Human-in-the-loop isn’t enough: New attack turns AI safeguards into exploits
Human-in-the-loop (HITL) safeguards that AI agents rely on can be subverted, allowing attackers to weaponize them to run malicious code, new research from CheckMarx shows.
HITL dialogs are a safety backstop (a final “are you sure?”) that the agents run before executing sensitive actions like running code, modifying files, or touching system resources.
Checkmarx researchers described it as an HITL dialog forging technique they’re calling Lies-in-the-Loop (LITL), where malicious instructions are embedded into AI prompts in ways that mislead users reviewing approval dialogs.

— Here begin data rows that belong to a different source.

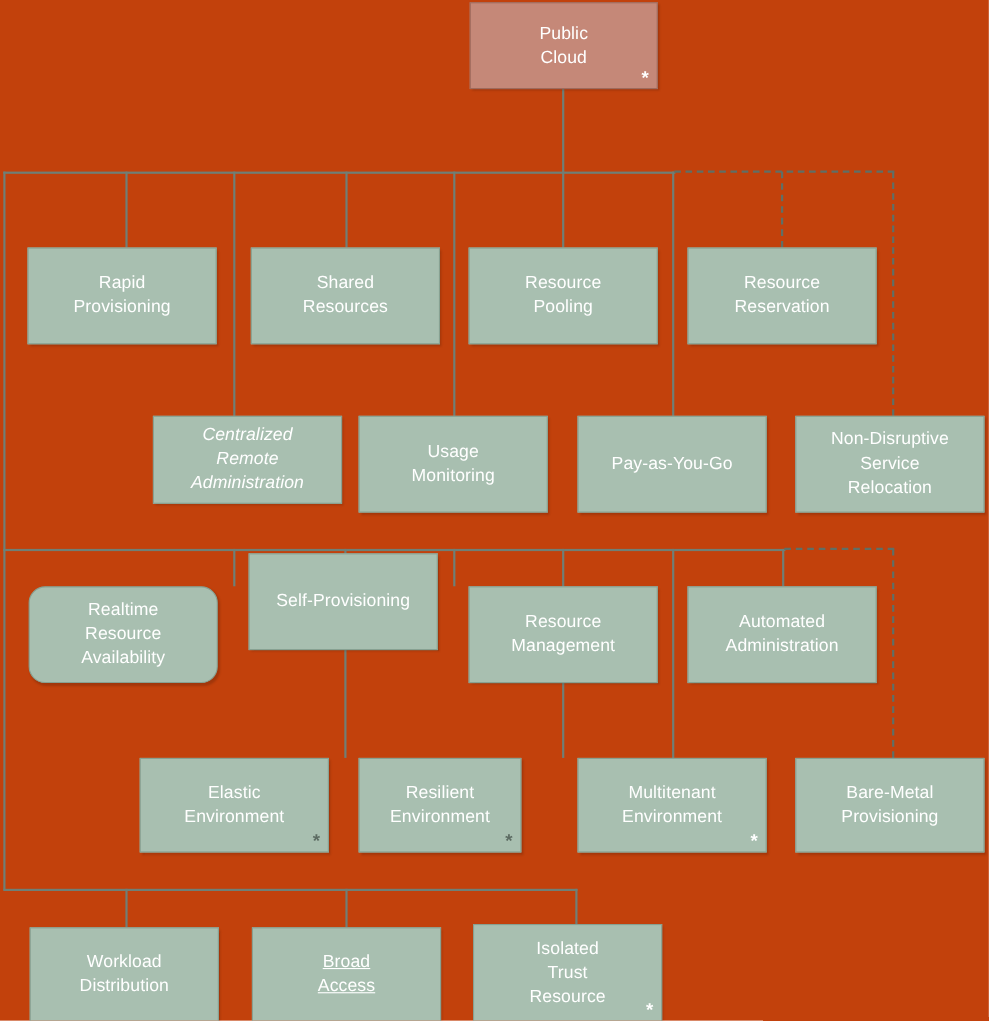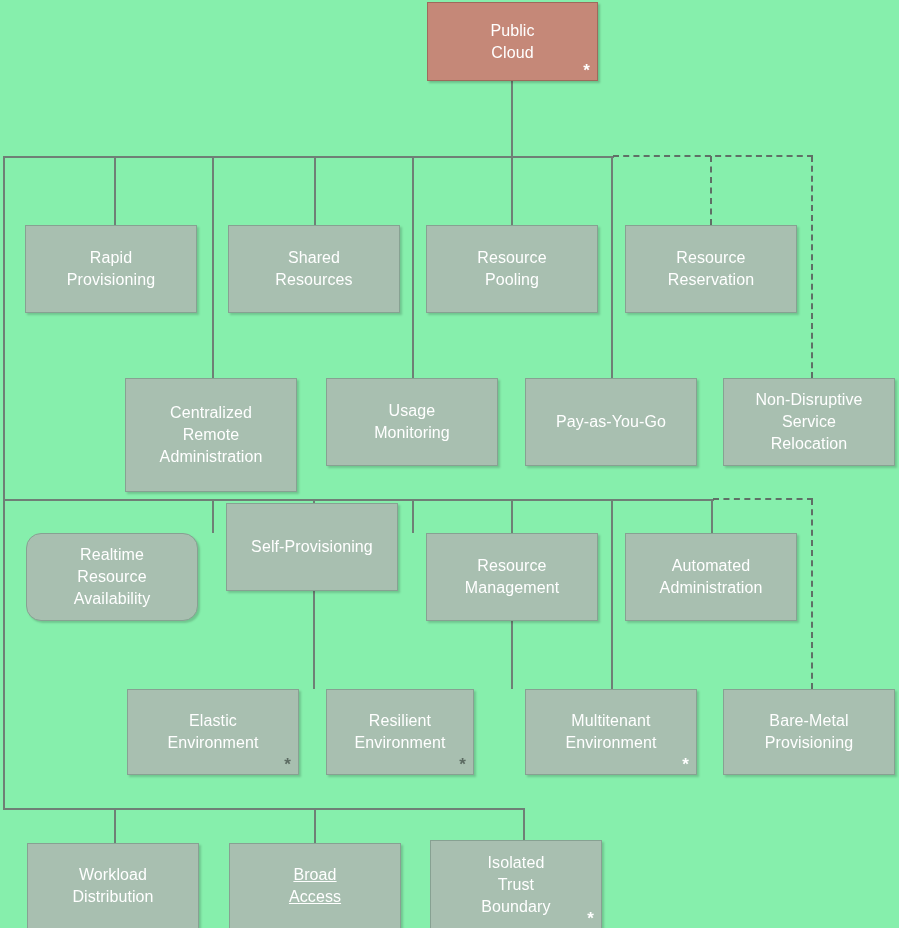--- a/index.html
+++ b/index.html
@@ -11,7 +11,7 @@
     position: relative;
     width: 899px;
     height: 928px;
-    background: #86efac;
+    background: #c2410c;
     font-family: "Liberation Sans", sans-serif;
     overflow: hidden;
   }

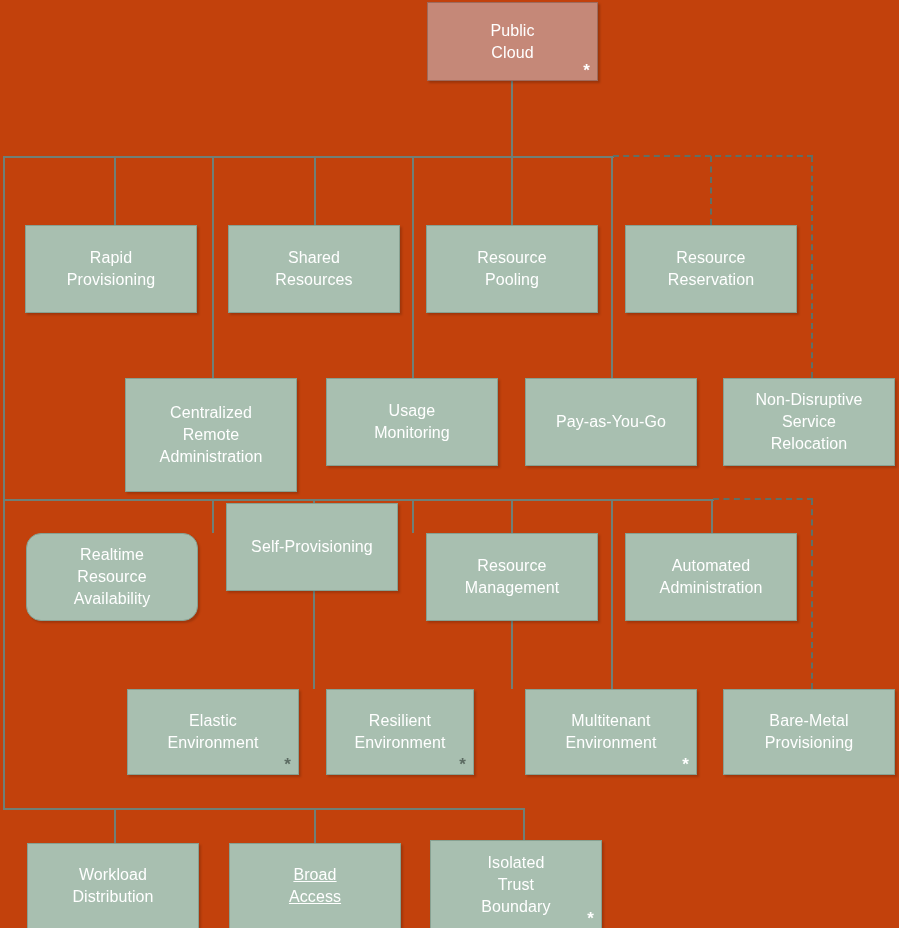--- a/index.html
+++ b/index.html
@@ -140,7 +140,7 @@
 Reservation</span>
   </div>
 
-  <div class="node leaf" style="left:125px; top:378px; width:172px; height:114px;">
+  <div class="node leaf" style="left:139px; top:378px; width:172px; height:80px;font-style:italic;">
     <span class="label">Centralized
 Remote
 Administration</span>

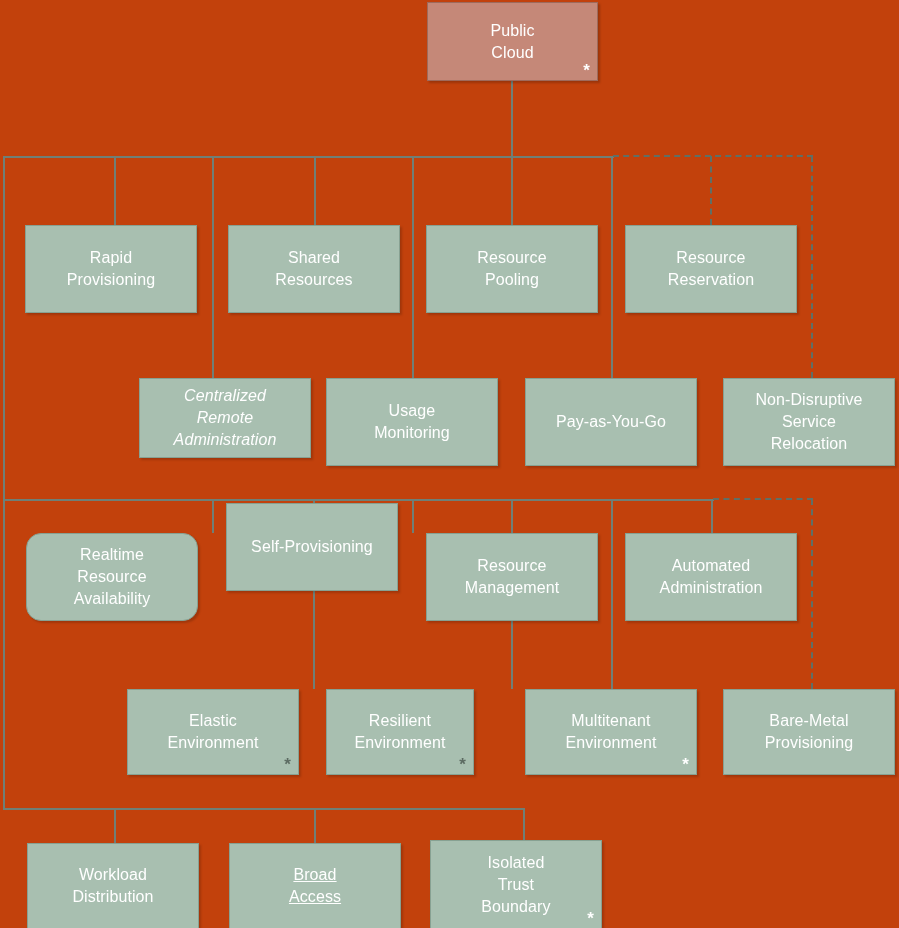--- a/index.html
+++ b/index.html
@@ -206,7 +206,7 @@
   <div class="node leaf" style="left:430px; top:840px; width:172px; height:89px;">
     <span class="label">Isolated
 Trust
-Boundary</span>
+Resource</span>
     <span class="ast white">*</span>
   </div>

The research findings reveal that keeping a human in the loop is not enough to neutralize prompt-level abuse. Once users can’t reliably trust what they’re being asked to approve, HITL stops being a guardrail and becomes an attack surface.
“The Lies-in-the-Loop (LITL) attack exploits the trust users place in these approval dialogs,” CheckMarx researchers said in a blog post. “By manipulating what the dialog displays, attackers turn the safeguard into a weapon — once the prompt looks safe, users approve it without question.”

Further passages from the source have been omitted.